The CAG, which placed its report in the Assembly on Thursday, mentioned that the State government had allocated very meager amounts like Rs 19.6 crore in the year 2014-15, Rs 56.4 crores in the year 2015-16 and Rs 49.0 crores 2016-17 only but not released a single rupee. The CAG also mentioned that the GHMC spent Rs 134 crore (99 percent) during 2012-13 and Rs 141 crore (64 percent) during 2013-14. Under the Chief Minister K Chandrasekhar Rao’s regime, the GHMC sanctioned Rs 144 crore in the last three years but failed to spend even Rs 46 crore every year.
The CAG report also mentioned that the actual Revenue deficit was Rs 6,778 crores whereas the State government has shown a surplus of Rs 1,386 crore and fiscal deficit was higher by Rs 2,500 crore than shown in the budget. It also mentioned that during the year, revenue expenditure accounted for 69% of the State’s aggregate expenditure, which was in the nature of current consumption, leaving only 31% for investment in infrastructure and asset creation.
Devolution to the State was enhanced to the tune of Rs. 2,525 crore during 2016-17 on the basis of 14th Finance Commission recommendations. Audit noted that additional devolution led to increase in revenue expenditure by Rs 5.536 crore over previous year. During 2016-17, the government earned a meagre return of 0.54% on its investments in Statutory Corporations, Government Companies, Joint Stock Companies and Co-operatives. These investments were funded mainly through borrowings on which it paid interest at 7.40 %. Investments (Rs. 13,075 crore) increased 10 times (Rs. 11,747 crore) over previous year (Rs. 1,329 crore), the increase in return on investments was negligible at rupees one crore, indicating non-performing investments. The current level of recovery of loans was low with a significant gap between disbursements (Rs. 3,402 crore) and recovery (Rs. 156 crore).

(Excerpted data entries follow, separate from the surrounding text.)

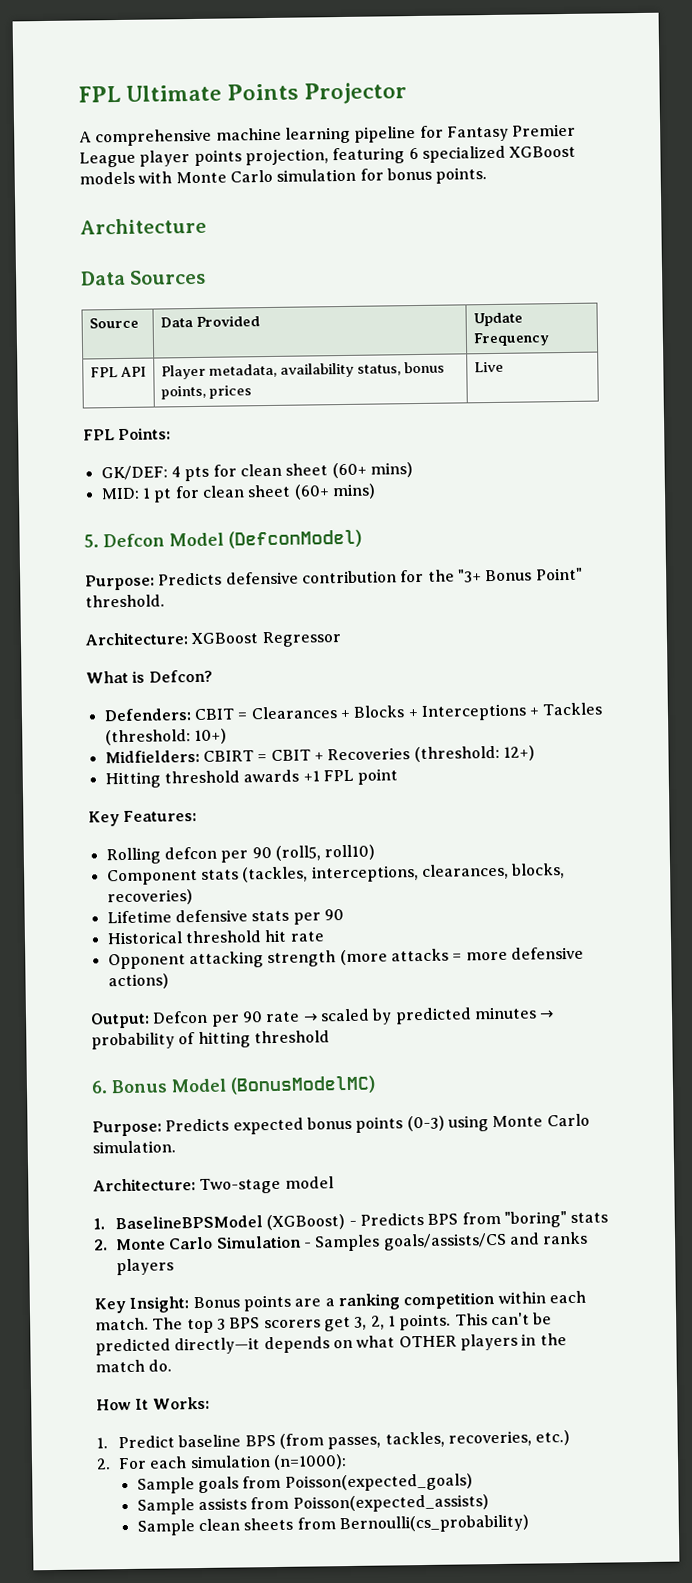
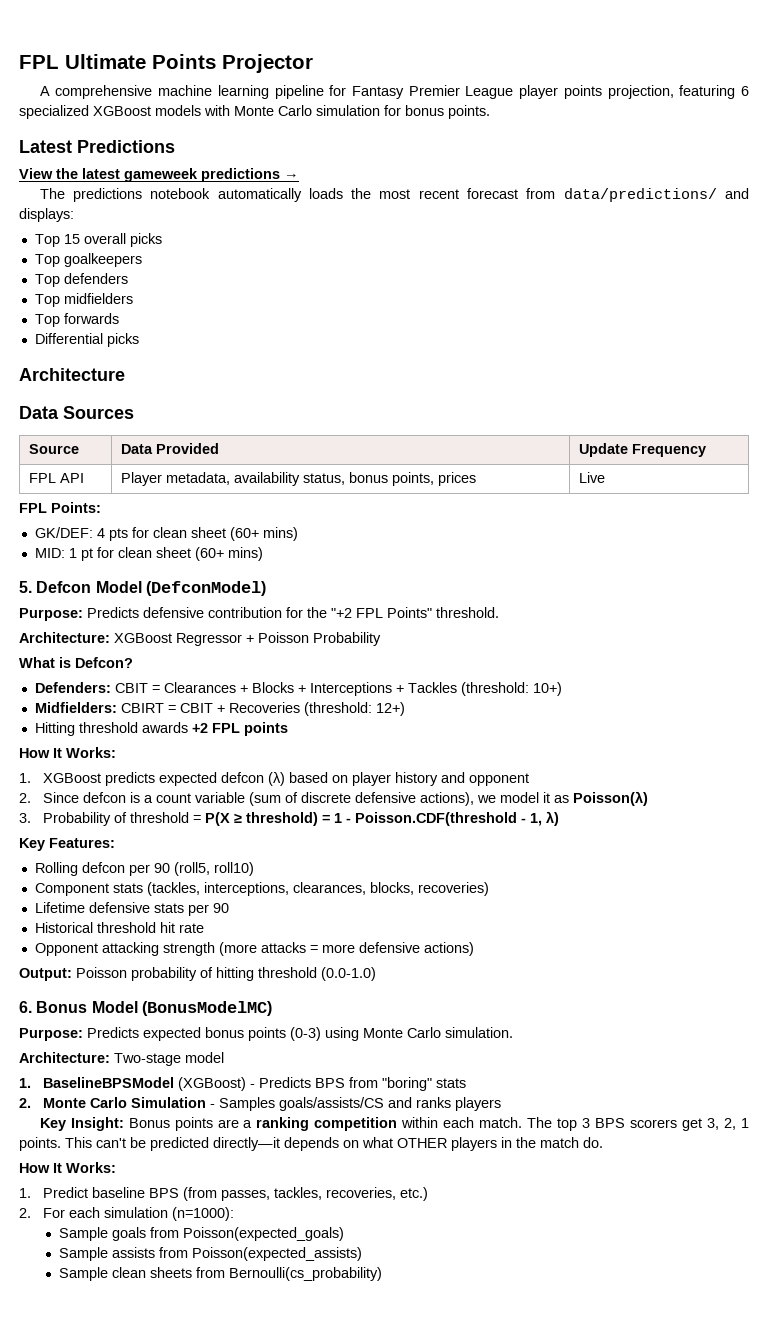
+ Latest Predictions
+ View the latest gameweek predictions →
+ The predictions notebook automatically loads the most recent forecast from data/predictions/ and displays:
+ Top 15 overall picks
+ Top goalkeepers
+ Top defenders
+ Top midfielders
+ Top forwards
+ Differential picks
- Purpose: Predicts defensive contribution for the "3+ Bonus Point" threshold.
+ Purpose: Predicts defensive contribution for the "+2 FPL Points" threshold.
- Architecture: XGBoost Regressor
+ Architecture: XGBoost Regressor + Poisson Probability
- Hitting threshold awards +1 FPL point
+ Hitting threshold awards +2 FPL points
+ How It Works:
+ 1. XGBoost predicts expected defcon (λ) based on player history and opponent
+ 2. Since defcon is a count variable (sum of discrete defensive actions), we model it as Poisson(λ)
+ 3. Probability of threshold = P(X ≥ threshold) = 1 - Poisson.CDF(threshold - 1, λ)
- Output: Defcon per 90 rate → scaled by predicted minutes → probability of hitting threshold
+ Output: Poisson probability of hitting threshold (0.0-1.0)

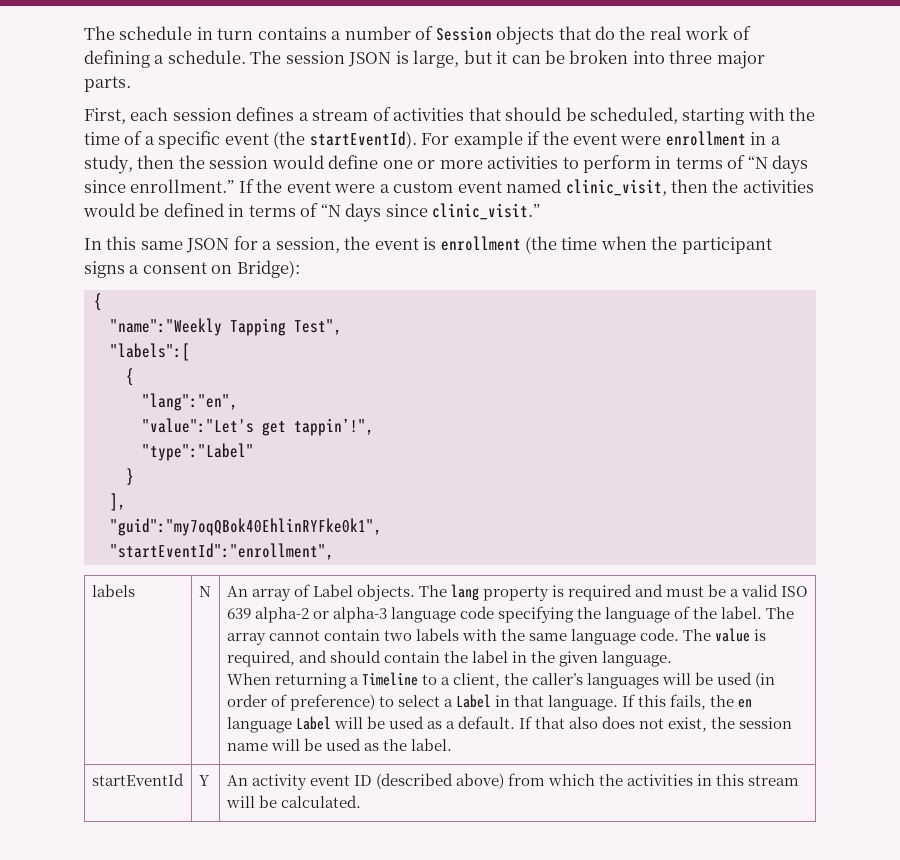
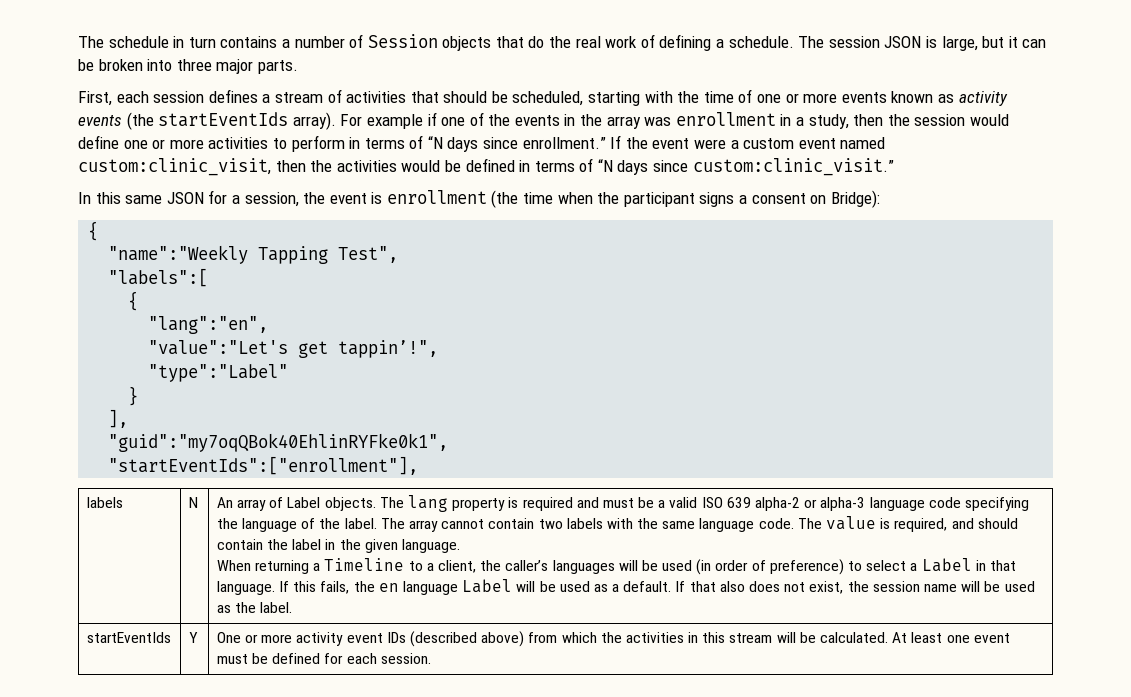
- First, each session defines a stream of activities that should be scheduled, starting with the time of a specific event (the startEventId). For example if the event were enrollment in a study, then the session would define one or more activities to perform in terms of “N days since enrollment.”
+ First, each session defines a stream of activities that should be scheduled, starting with the time of one or more events known as activity events (the startEventIds array). For example if one of the events in the array was enrollment in a study, then the session would define one or more activities to perform in terms of “N days since enrollment.”
- If the event were a custom event named clinic_visit, then the activities would be defined in terms of “N days since clinic_visit.”
+ If the event were a custom event named custom:clinic_visit, then the activities would be defined in terms of “N days since custom:clinic_visit.”
- "startEventId":"enrollment",
+ "startEventIds":["enrollment"],
- startEventId | Y | An activity event ID (described above) from which the activities in this stream will be calculated.
+ startEventIds | Y | One or more activity event IDs (described above) from which the activities in this stream will be calculated. At least one event must be defined for each session.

The maturity profile of Debt as on 31 March 2017 indicated that State has to repay 49% of debt amounting to Rs. 56,388 crore within the next 7 years. The repayment of Debt as percentage of tax revenue increased from 7.12 during 2015-16 to 32.16 during 2016-17, said the CAG report .
Elaborating on the Financial Management and Budgetary Control, the CAG report pointed out that there were instances of excess expenditure or substantial savings with reference to provisions made during the year, exhibiting weakness in expenditure monitoring and control. The overall savings of Rs. 31,662.69 crore (18% of budget provision) were the result of savings of Rs. 52,824.28 crore partially offset by an excess of Rs. 21,161.59 crore under various sections (Voted/Charged). In view of the final savings, the supplementary grant of Rs. 41,235 crore proved excessive.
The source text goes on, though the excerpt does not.